My "way out" of the Typescript ecosystem is:

1.) Change the target to "ES6", and run a compile. 2.) Take those files and use them as my new source files. 3.) Remove Typescript from my build pipeline.

Done. Easiest language migration I've ever done.


Its interesting that on one hand, we have this shouting "embrace, extend, extinguish!" directed at TypeScript, and on the other, Facebook with Flow and Babel is doing precisely that: its extending JS with their own type system, adding support for said type annotations to Babel (which is still thought of as the es.next -> es.current compiler) and still calling it JavaScript; or at least, muddying the waters (no extension change).

Strangely, it appears to work. I've seen claims that Flow is better because "its just JavaScript, not another language"

I don't get it.


Considering it is open source, this would be the death of the project for them. Someone would fork it and keep it at a specific version, maybe with community additions. Existing projects could just keep on using it at that version, or move on to ES6 equivalents with little change.
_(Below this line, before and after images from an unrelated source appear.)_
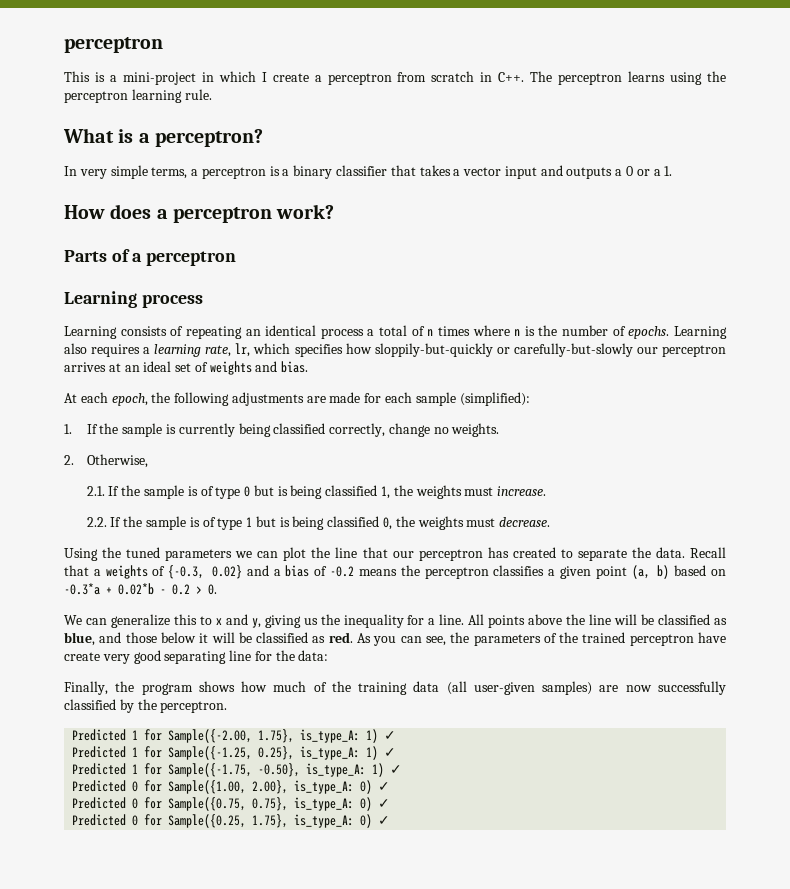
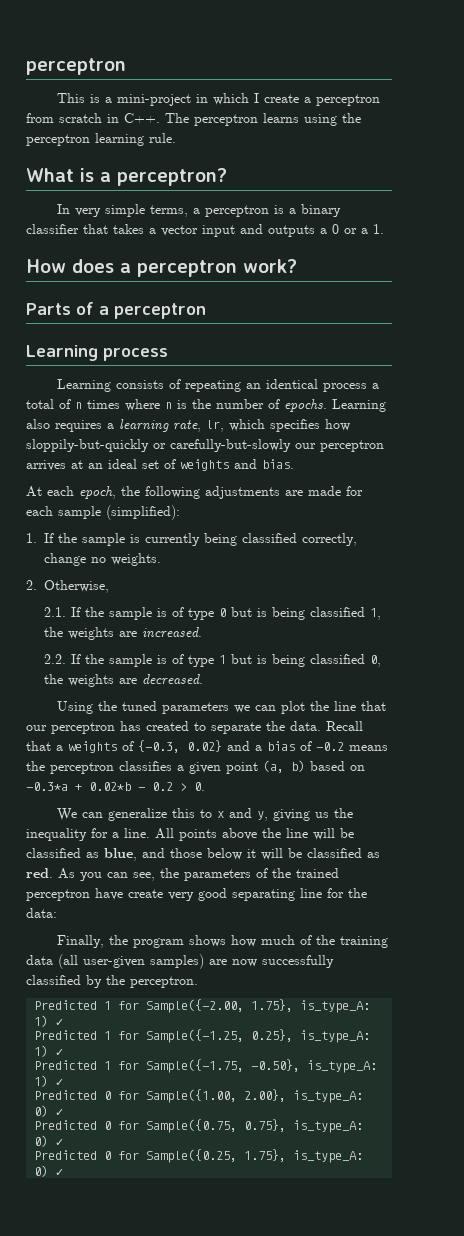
[464,486,547,496] must increase. -> [118,627,202,638] are increased.
[466,517,551,527] must decrease. -> [118,674,203,685] are decreased.

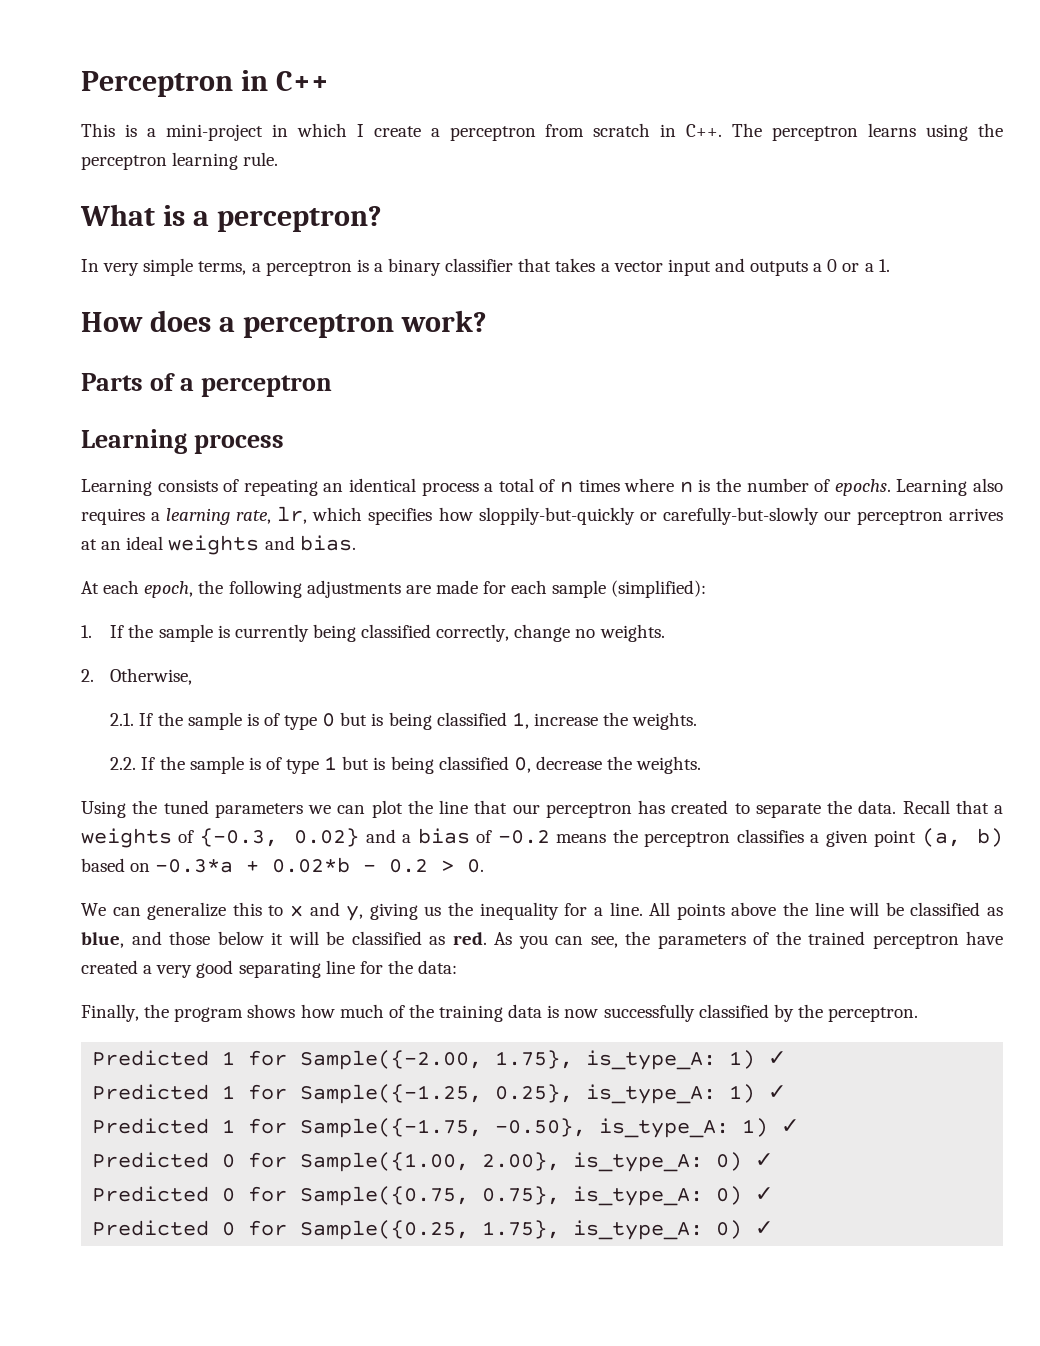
[26,58,126,75] perceptron -> [81,70,329,97] Perceptron in C++
[142,459,176,469] set of -> (164, 543) none
[43,627,202,640] the weights are increased. -> [533,712,698,730] increase the weights.
[43,674,203,687] the weights are decreased. -> [535,756,702,774] decrease the weights.
[128,889,163,898] create -> [81,960,153,974] created a
[58,954,227,969] (all user-given samples) are -> [547,1005,560,1018] is

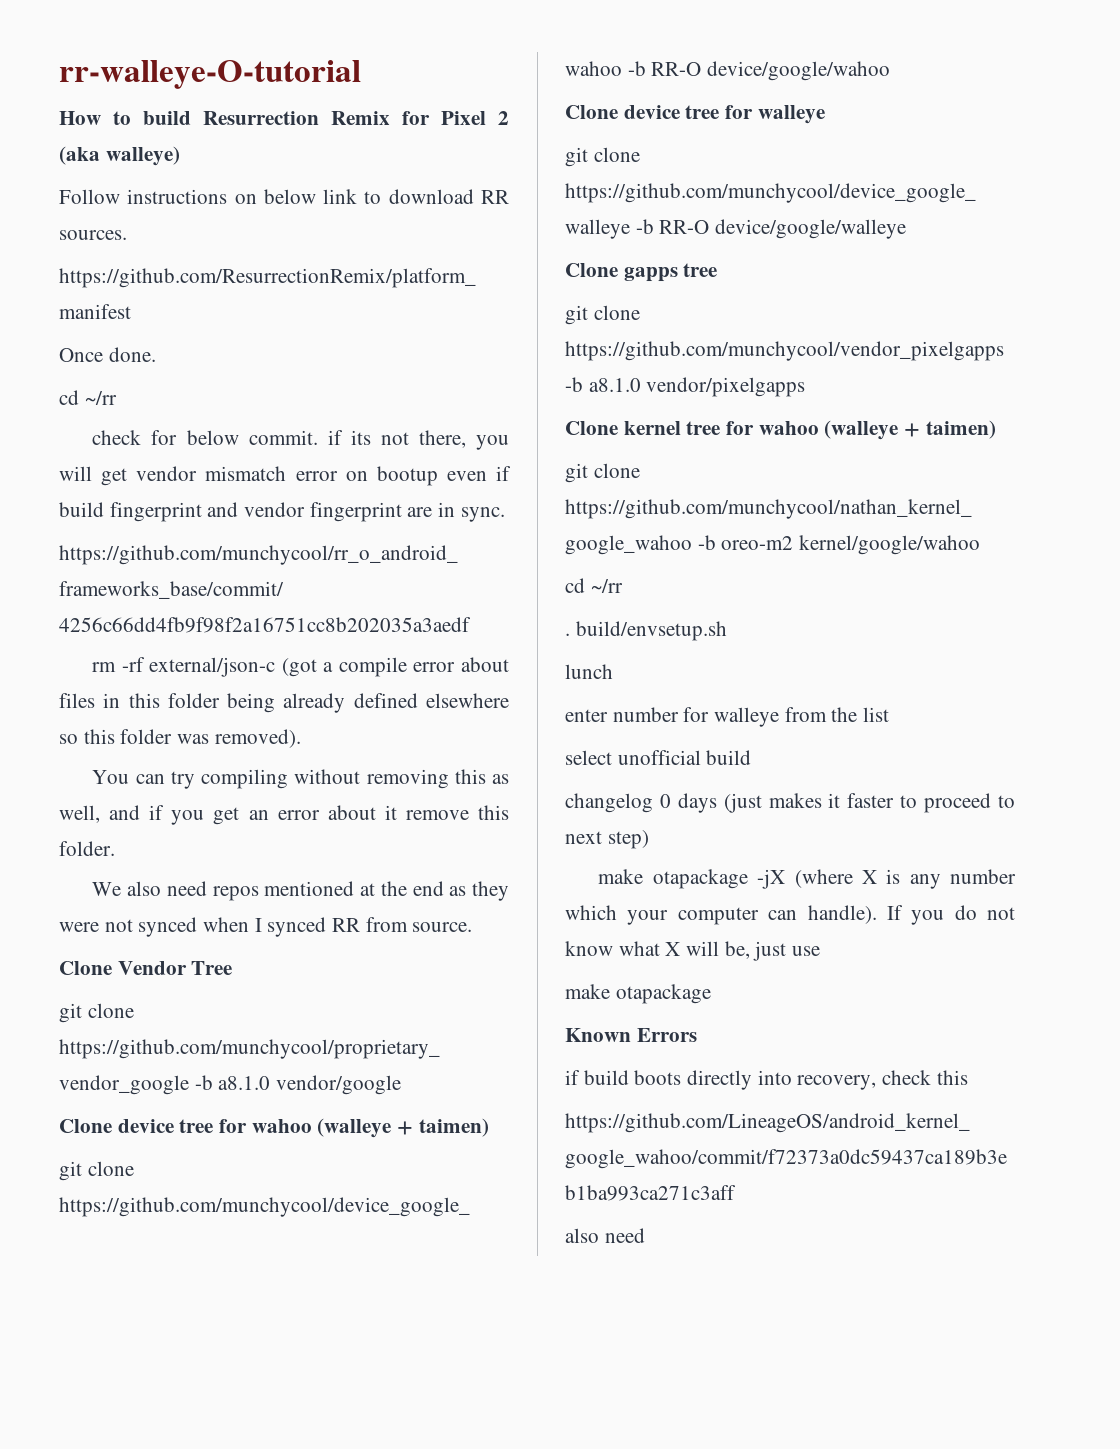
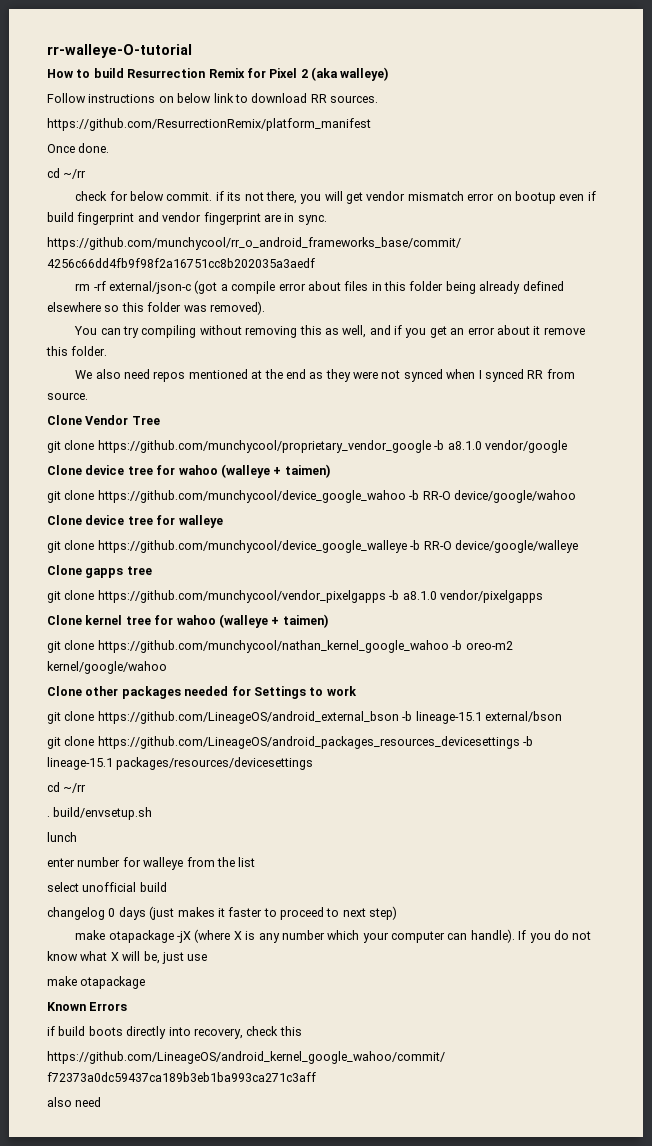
(981, 545) none -> [47,686,357,699] [47,711,562,724] [47,736,534,749] [47,757,314,770] // Clone other packages needed for Settings to work // git clone https://github.com/LineageOS/android_external_bson -b lineage-15.1 external/bson // git clone https://github.com/LineageOS/android_packages_resources_devicesettings -b lineage-15.1 packages/resources/devicesettings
I would shed no tears if JS were extinguished. It's a terrible mongrel language that is not well suited for large projects. TS is a tremendous improvement, if you ask me.


Under what mechanism would the "extinguish" part be at all possible?


When using TypeScript subtly forces you into a MS toolchain.

Then when everyone's hooked on VS Code BAM VS Code Pro Extreme Edition!


Strangely enough, I'd feel this would be fine. I would pay for a non-free upgrade of VSCode if it really brings in enough value. Its already on par with Sublime, and I paid for that...

edit: Though if you mean TypeScript depending on VSCode to build, I doubt thats even possible at this point. Everything is available via the command line. Heck, there are even tools that build on top of the compiler API. (dts-generator, tslint etc)


Well not that it won't compile without VS, but maybe as a vehicle to for the occasional new feature that just doesn't work quite right on Mac, one drive hosted git tie in's, I dunno but their up to something.


Considering VS Code is a light, free alternative to Visual Studio, that scenario is positively absurd.


It's generally done by having the new "extended" version be so superior that others can't stand using the original anymore.


No, that's not how that works.

EEE refers to the times when Microsoft would take an open standard--say HTML, or JavaScript, back when IE3 was actually the best browser on the market--shove in their own, proprietary, backwards-incompatible extensions, and keep calling it the same thing as the open standard.

But MS makes it very clear that TypeScript is a different language. It helps a lot that they don't even have the same name, y'know. Also, it's a system for specifically staying backwards compatible with open-standard JavaScript. Using TypeScript does not replace JavaScript. It supplements it.